### Your assignment:
Without the pictures, give the records again exactly as they appear.
<<<<
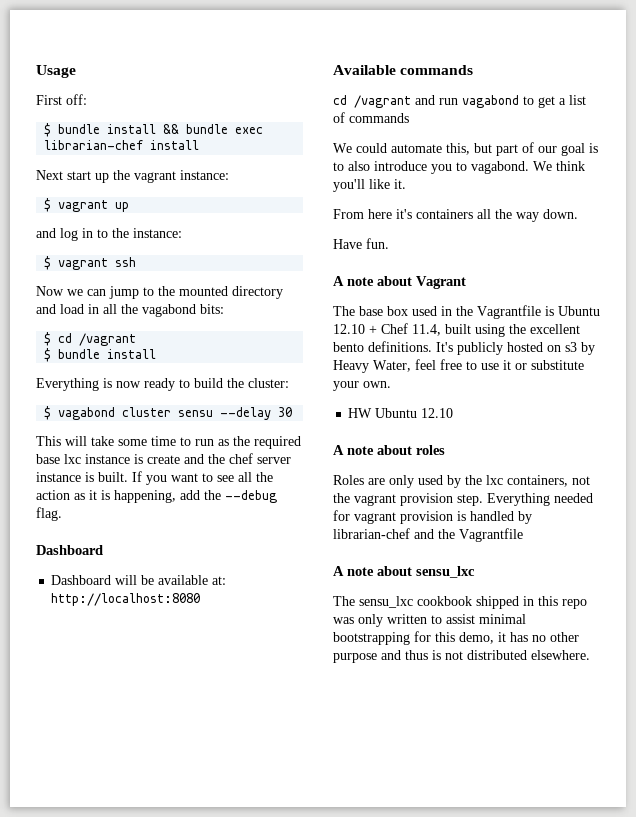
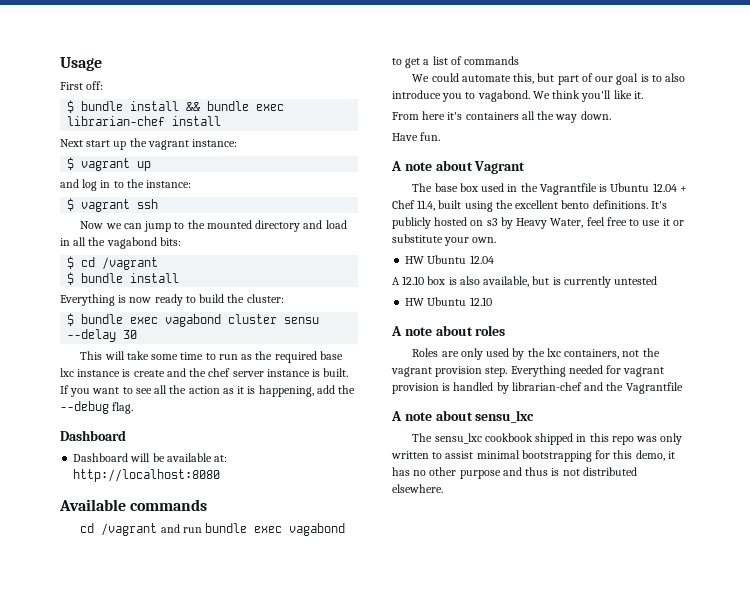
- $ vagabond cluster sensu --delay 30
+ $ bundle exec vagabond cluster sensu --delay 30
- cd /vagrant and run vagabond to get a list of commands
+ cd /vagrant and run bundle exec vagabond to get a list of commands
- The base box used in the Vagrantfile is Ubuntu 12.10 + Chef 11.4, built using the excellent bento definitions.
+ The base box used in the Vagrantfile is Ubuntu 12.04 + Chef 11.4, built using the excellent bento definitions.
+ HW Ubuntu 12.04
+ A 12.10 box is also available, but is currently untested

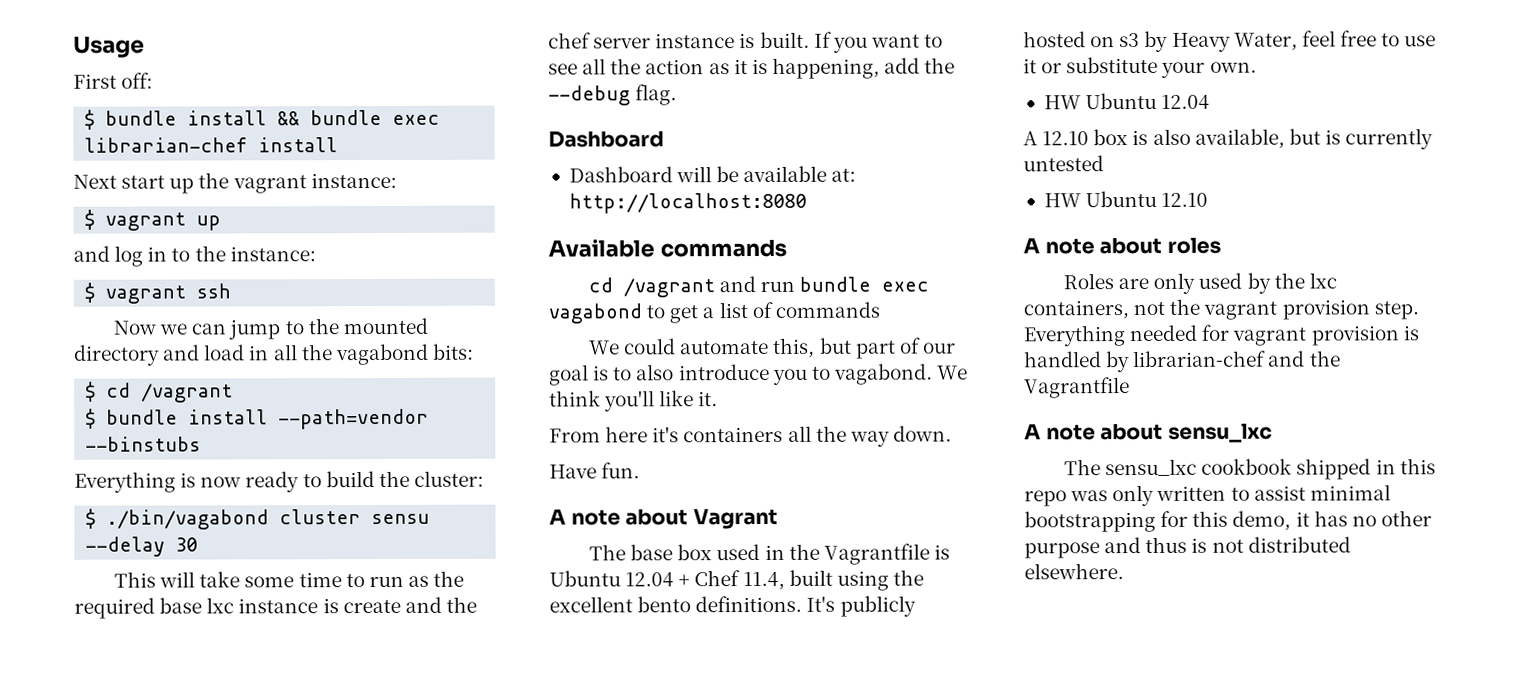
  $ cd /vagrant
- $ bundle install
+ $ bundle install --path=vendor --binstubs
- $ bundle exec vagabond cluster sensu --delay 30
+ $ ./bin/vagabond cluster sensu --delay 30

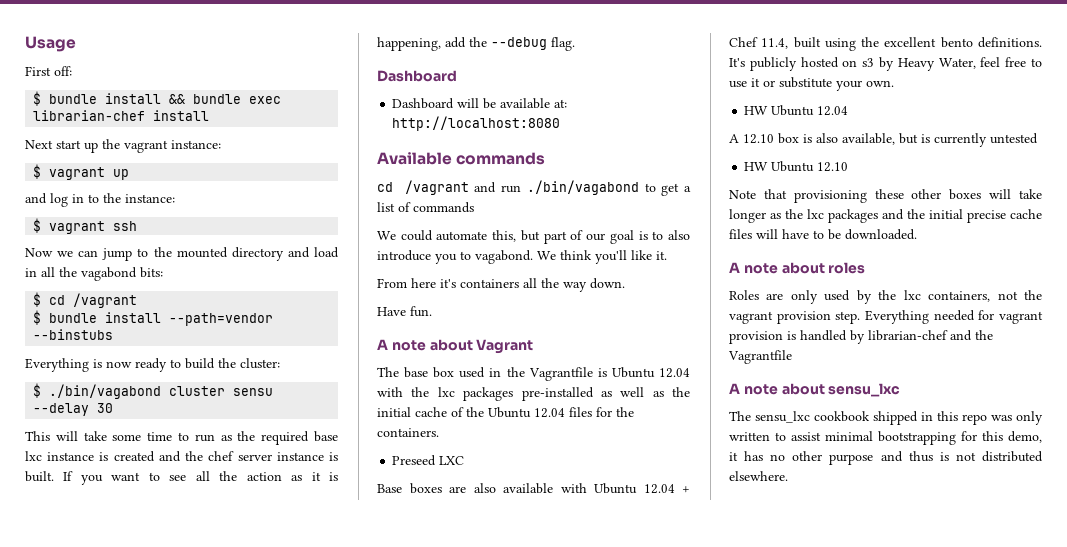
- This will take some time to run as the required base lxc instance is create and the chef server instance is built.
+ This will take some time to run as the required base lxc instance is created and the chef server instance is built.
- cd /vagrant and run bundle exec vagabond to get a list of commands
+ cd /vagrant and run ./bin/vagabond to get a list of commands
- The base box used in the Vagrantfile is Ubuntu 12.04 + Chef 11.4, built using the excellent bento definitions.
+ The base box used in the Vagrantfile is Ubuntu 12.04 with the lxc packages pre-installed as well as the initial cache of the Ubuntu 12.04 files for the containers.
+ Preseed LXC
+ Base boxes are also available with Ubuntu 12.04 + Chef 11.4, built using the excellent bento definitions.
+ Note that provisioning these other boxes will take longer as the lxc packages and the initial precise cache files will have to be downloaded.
>>>>
### Result of this task:
- $ vagabond cluster sensu --delay 30
+ $ bundle exec vagabond cluster sensu --delay 30
- cd /vagrant and run vagabond to get a list of commands
+ cd /vagrant and run bundle exec vagabond to get a list of commands
- The base box used in the Vagrantfile is Ubuntu 12.10 + Chef 11.4, built using the excellent bento definitions.
+ The base box used in the Vagrantfile is Ubuntu 12.04 + Chef 11.4, built using the excellent bento definitions.
+ HW Ubuntu 12.04
+ A 12.10 box is also available, but is currently untested

  $ cd /vagrant
- $ bundle install
+ $ bundle install --path=vendor --binstubs
- $ bundle exec vagabond cluster sensu --delay 30
+ $ ./bin/vagabond cluster sensu --delay 30

- This will take some time to run as the required base lxc instance is create and the chef server instance is built.
+ This will take some time to run as the required base lxc instance is created and the chef server instance is built.
- cd /vagrant and run bundle exec vagabond to get a list of commands
+ cd /vagrant and run ./bin/vagabond to get a list of commands
- The base box used in the Vagrantfile is Ubuntu 12.04 + Chef 11.4, built using the excellent bento definitions.
+ The base box used in the Vagrantfile is Ubuntu 12.04 with the lxc packages pre-installed as well as the initial cache of the Ubuntu 12.04 files for the containers.
+ Preseed LXC
+ Base boxes are also available with Ubuntu 12.04 + Chef 11.4, built using the excellent bento definitions.
+ Note that provisioning these other boxes will take longer as the lxc packages and the initial precise cache files will have to be downloaded.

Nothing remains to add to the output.